- [Activity] Your copy should hold every record verbatim and none of the pictures.

═══ Records supplied

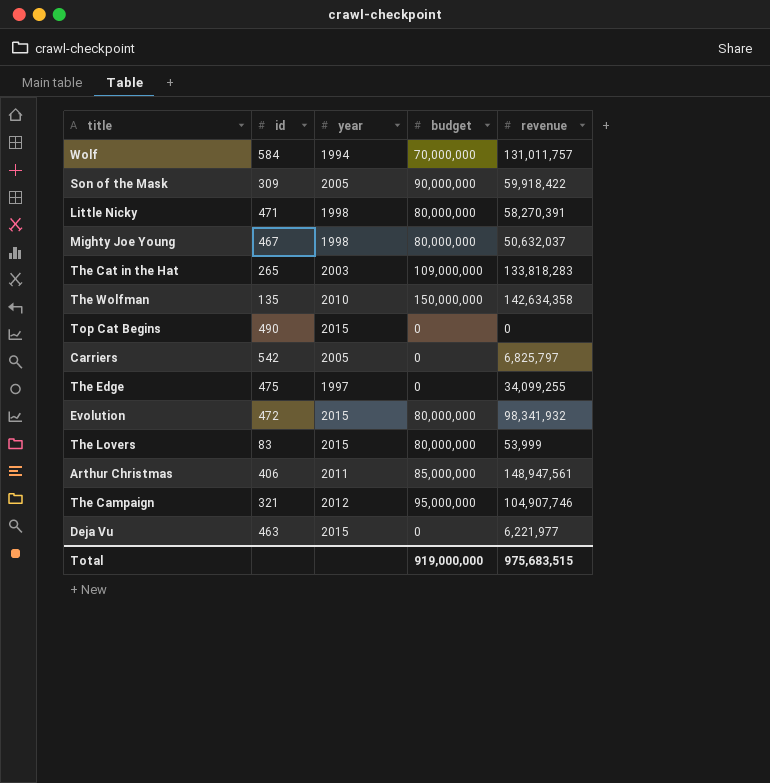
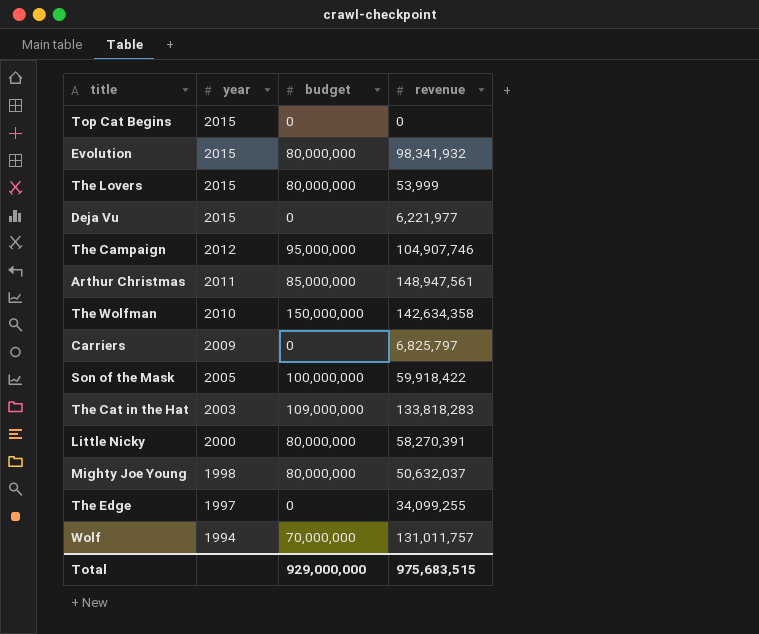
row order: none -> year descending
column id | position: 2 -> none
Carriers | year: 2005 -> 2009
Son of the Mask | budget: 90,000,000 -> 100,000,000
Little Nicky | year: 1998 -> 2000
Total | budget: 919,000,000 -> 929,000,000

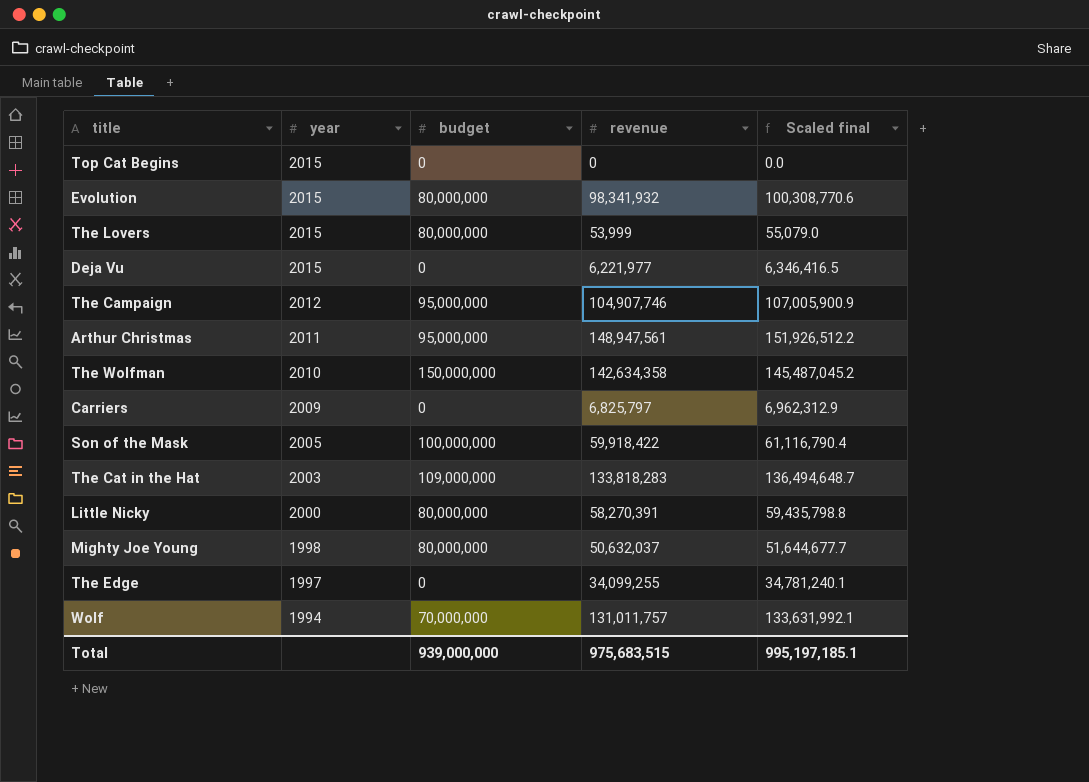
column Scaled final | formula: none -> [revenue] * 1.02
Arthur Christmas | budget: 85,000,000 -> 95,000,000
Total | budget: 929,000,000 -> 939,000,000

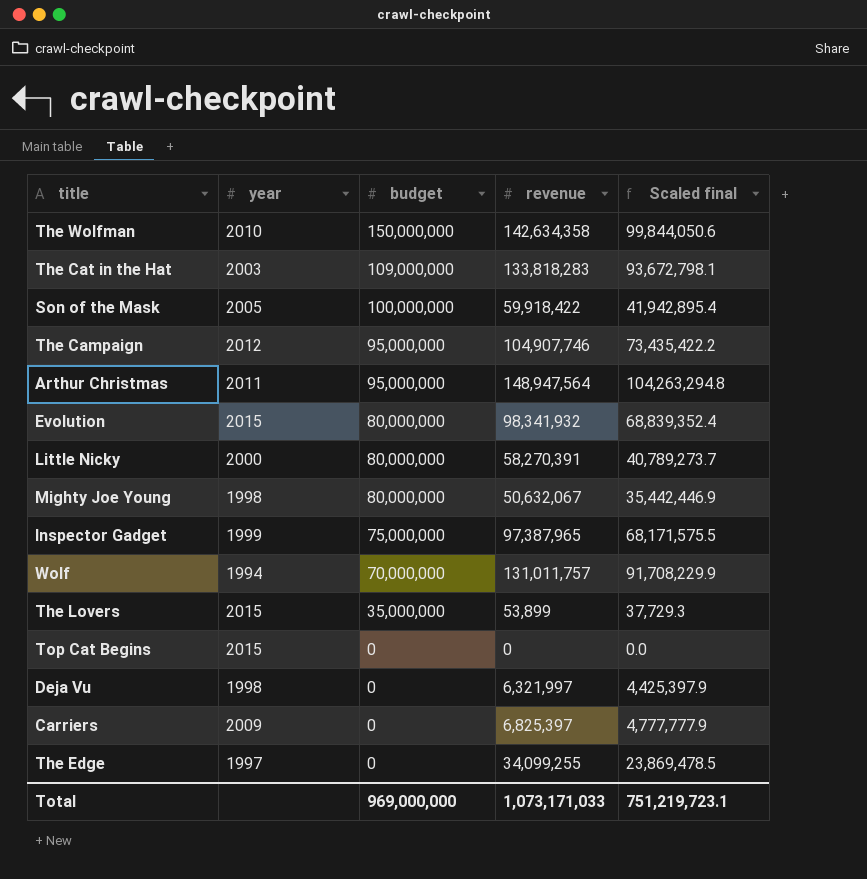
row order: year descending -> budget descending
column Scaled final | formula: [revenue] * 1.02 -> [revenue] * 0.7
Arthur Christmas | revenue: 148,947,561 -> 148,947,564
Mighty Joe Young | revenue: 50,632,037 -> 50,632,067
row Inspector Gadget: none -> 1999 | 75,000,000 | 97,387,965 | 68,171,575.5
The Lovers | budget: 80,000,000 -> 35,000,000
The Lovers | revenue: 53,999 -> 53,899
Deja Vu | year: 2015 -> 1998
Deja Vu | revenue: 6,221,977 -> 6,321,997
Carriers | revenue: 6,825,797 -> 6,825,397
Total | budget: 939,000,000 -> 969,000,000
Total | revenue: 975,683,515 -> 1,073,171,033
Total | Scaled final: 995,197,185.1 -> 751,219,723.1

══════

- [Problem solution]
row order: none -> year descending
column id | position: 2 -> none
Carriers | year: 2005 -> 2009
Son of the Mask | budget: 90,000,000 -> 100,000,000
Little Nicky | year: 1998 -> 2000
Total | budget: 919,000,000 -> 929,000,000

column Scaled final | formula: none -> [revenue] * 1.02
Arthur Christmas | budget: 85,000,000 -> 95,000,000
Total | budget: 929,000,000 -> 939,000,000

row order: year descending -> budget descending
column Scaled final | formula: [revenue] * 1.02 -> [revenue] * 0.7
Arthur Christmas | revenue: 148,947,561 -> 148,947,564
Mighty Joe Young | revenue: 50,632,037 -> 50,632,067
row Inspector Gadget: none -> 1999 | 75,000,000 | 97,387,965 | 68,171,575.5
The Lovers | budget: 80,000,000 -> 35,000,000
The Lovers | revenue: 53,999 -> 53,899
Deja Vu | year: 2015 -> 1998
Deja Vu | revenue: 6,221,977 -> 6,321,997
Carriers | revenue: 6,825,797 -> 6,825,397
Total | budget: 939,000,000 -> 969,000,000
Total | revenue: 975,683,515 -> 1,073,171,033
Total | Scaled final: 995,197,185.1 -> 751,219,723.1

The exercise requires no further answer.